» **Problem to solve**:
After finding "text-align: right ->" in the material below, output its line and every line after it through the last, exactly, but not the pictures.

(Records provided Opens)

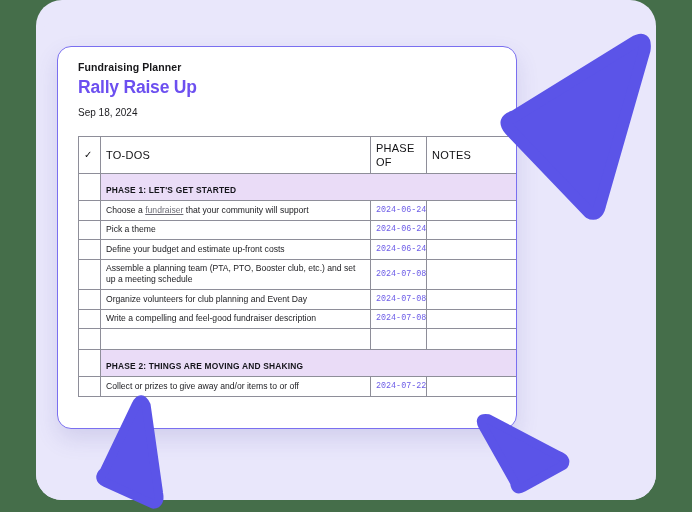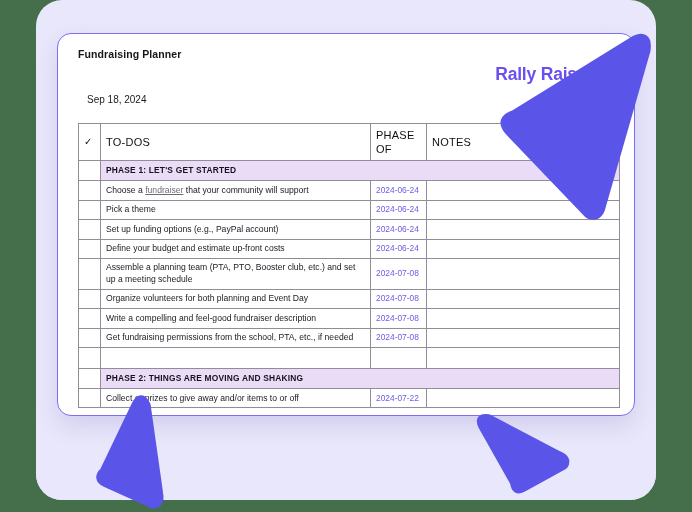"Fundraising Planner" .doc-card { top: 33px -> 46px; width: 578px -> 460px }
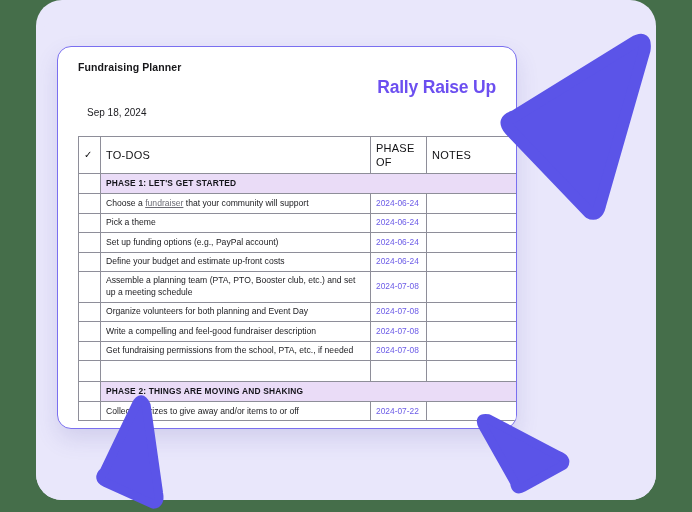"Rally Raise Up" .doc-title { text-align: right -> none }
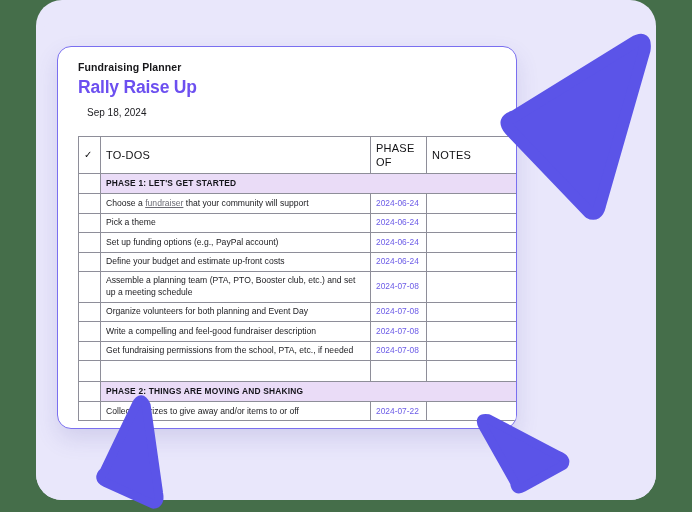"Sep 18, 2024" .doc-date { margin: 0 0 18px 9px -> 0 0 18px 0 }
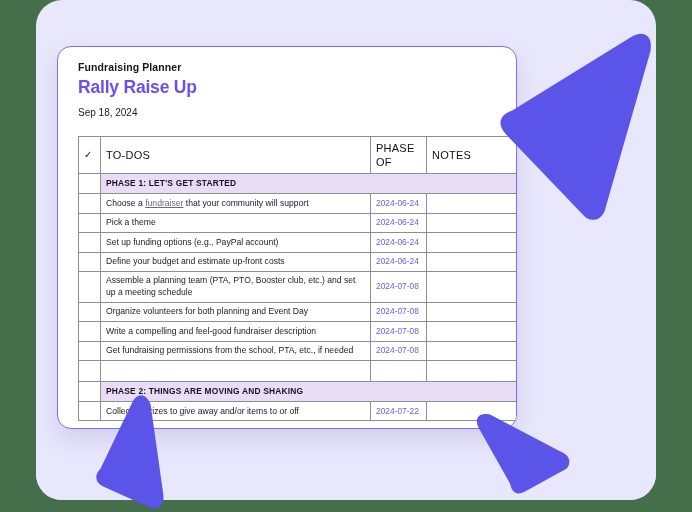"PHASE 1: LET'S GET STARTED" tr.phase-row td { padding-top: 3px -> 10px }
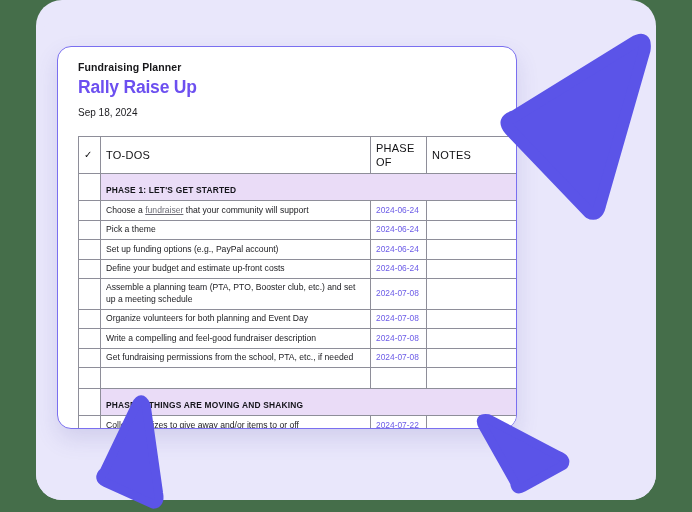"2024-06-24" td.week { font-family: none -> Liberation Mono, monospace }
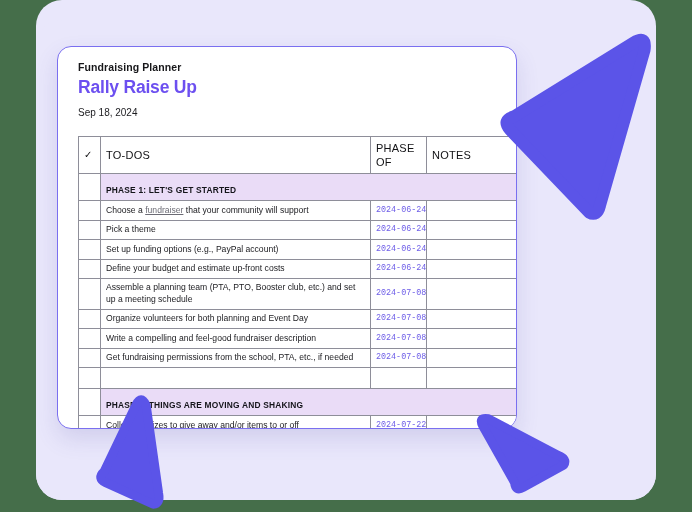"Set up funding options (e.g.," tr { html: <tr> <td>&nbsp;</td> <td>Set up funding options (e.g., PayPal account)</td> <td>2024-06-24</td> <td>&nbsp;</td> </tr> -> none }
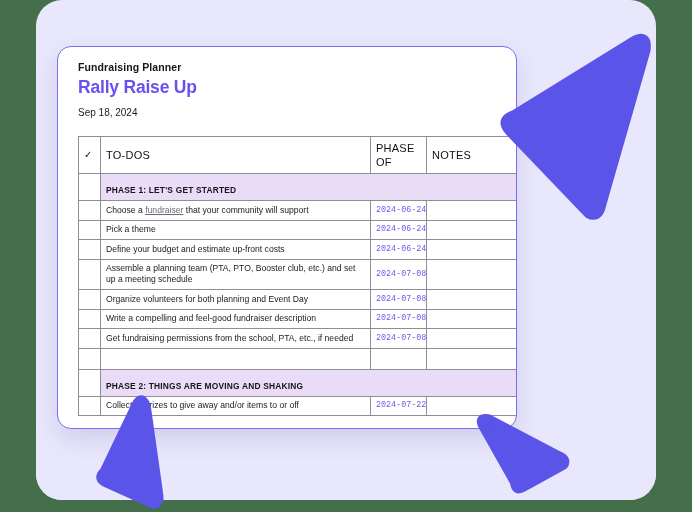"Organize volunteers for both planning" td.todo { text: both -> club }
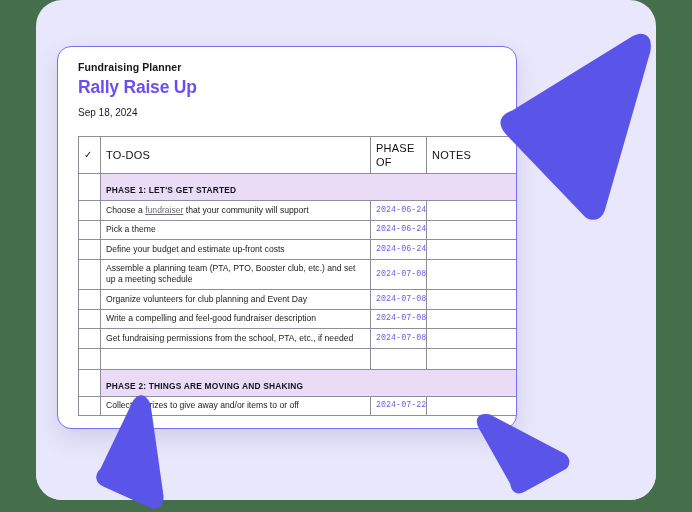"Get fundraising permissions from the" tr { html: <tr> <td>&nbsp;</td> <td>Get fundraising permissions from the school, PTA, etc., if needed</td> <td>2024-07-08</td> <td>&nbsp;</td> </tr> -> none }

(Records provided Closes)

» **Answer section**:
"Rally Raise Up" .doc-title { text-align: right -> none }
"Sep 18, 2024" .doc-date { margin: 0 0 18px 9px -> 0 0 18px 0 }
"PHASE 1: LET'S GET STARTED" tr.phase-row td { padding-top: 3px -> 10px }
"2024-06-24" td.week { font-family: none -> Liberation Mono, monospace }
"Set up funding options (e.g.," tr { html: <tr> <td>&nbsp;</td> <td>Set up funding options (e.g., PayPal account)</td> <td>2024-06-24</td> <td>&nbsp;</td> </tr> -> none }
"Organize volunteers for both planning" td.todo { text: both -> club }
"Get fundraising permissions from the" tr { html: <tr> <td>&nbsp;</td> <td>Get fundraising permissions from the school, PTA, etc., if needed</td> <td>2024-07-08</td> <td>&nbsp;</td> </tr> -> none }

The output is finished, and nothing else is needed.